◆ **Data to use**:
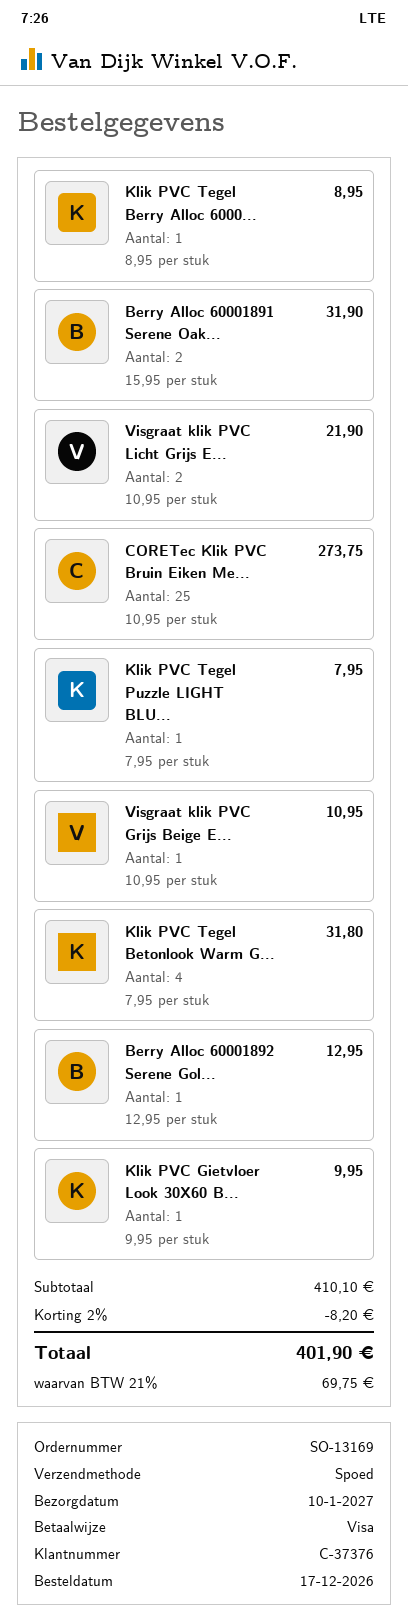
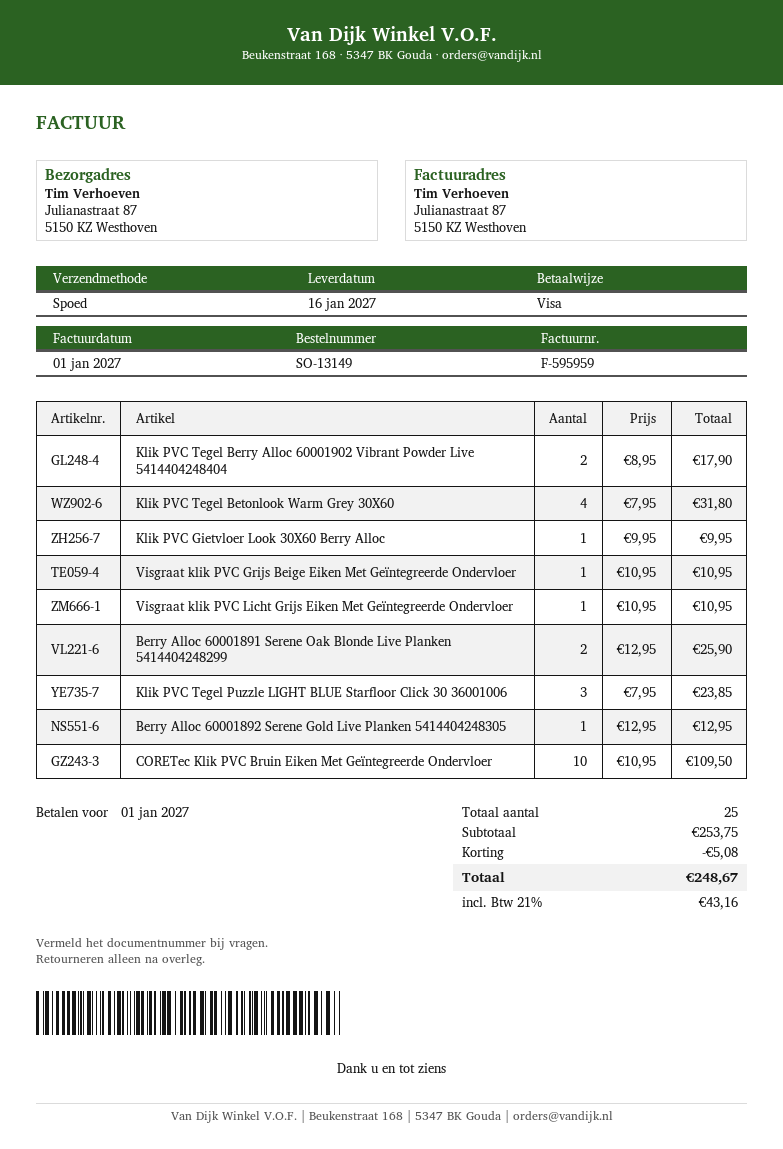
order number: SO-13169 -> SO-13149
delivery date: 2027-01-10 -> 2027-01-16
Klik PVC Tegel Berry Alloc 6000...: 1 x 8.95 = 8.95 -> 2 x 8.95 = 17.90
Berry Alloc 60001891 Serene Oak...: 2 x 15.95 = 31.90 -> 2 x 12.95 = 25.90
Visgraat klik PVC Licht Grijs E...: 2 x 10.95 = 21.90 -> 1 x 10.95 = 10.95
CORETec Klik PVC Bruin Eiken Me...: 25 x 10.95 = 273.75 -> 10 x 10.95 = 109.50
Klik PVC Tegel Puzzle LIGHT BLU...: 1 x 7.95 = 7.95 -> 3 x 7.95 = 23.85
subtotal: 410.10 -> 253.75
discount: 8.20 -> 5.08
tax: 21% = 69.75 -> 21% = 43.16
total: 401.90 -> 248.67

◆ **Task statement**: Give exactly those lines of the listing that run from its first line through the line with "Visgraat klik PVC", leaving each picture out.

◆ **Completed exercise**:
order number: SO-13169 -> SO-13149
delivery date: 2027-01-10 -> 2027-01-16
Klik PVC Tegel Berry Alloc 6000...: 1 x 8.95 = 8.95 -> 2 x 8.95 = 17.90
Berry Alloc 60001891 Serene Oak...: 2 x 15.95 = 31.90 -> 2 x 12.95 = 25.90
Visgraat klik PVC Licht Grijs E...: 2 x 10.95 = 21.90 -> 1 x 10.95 = 10.95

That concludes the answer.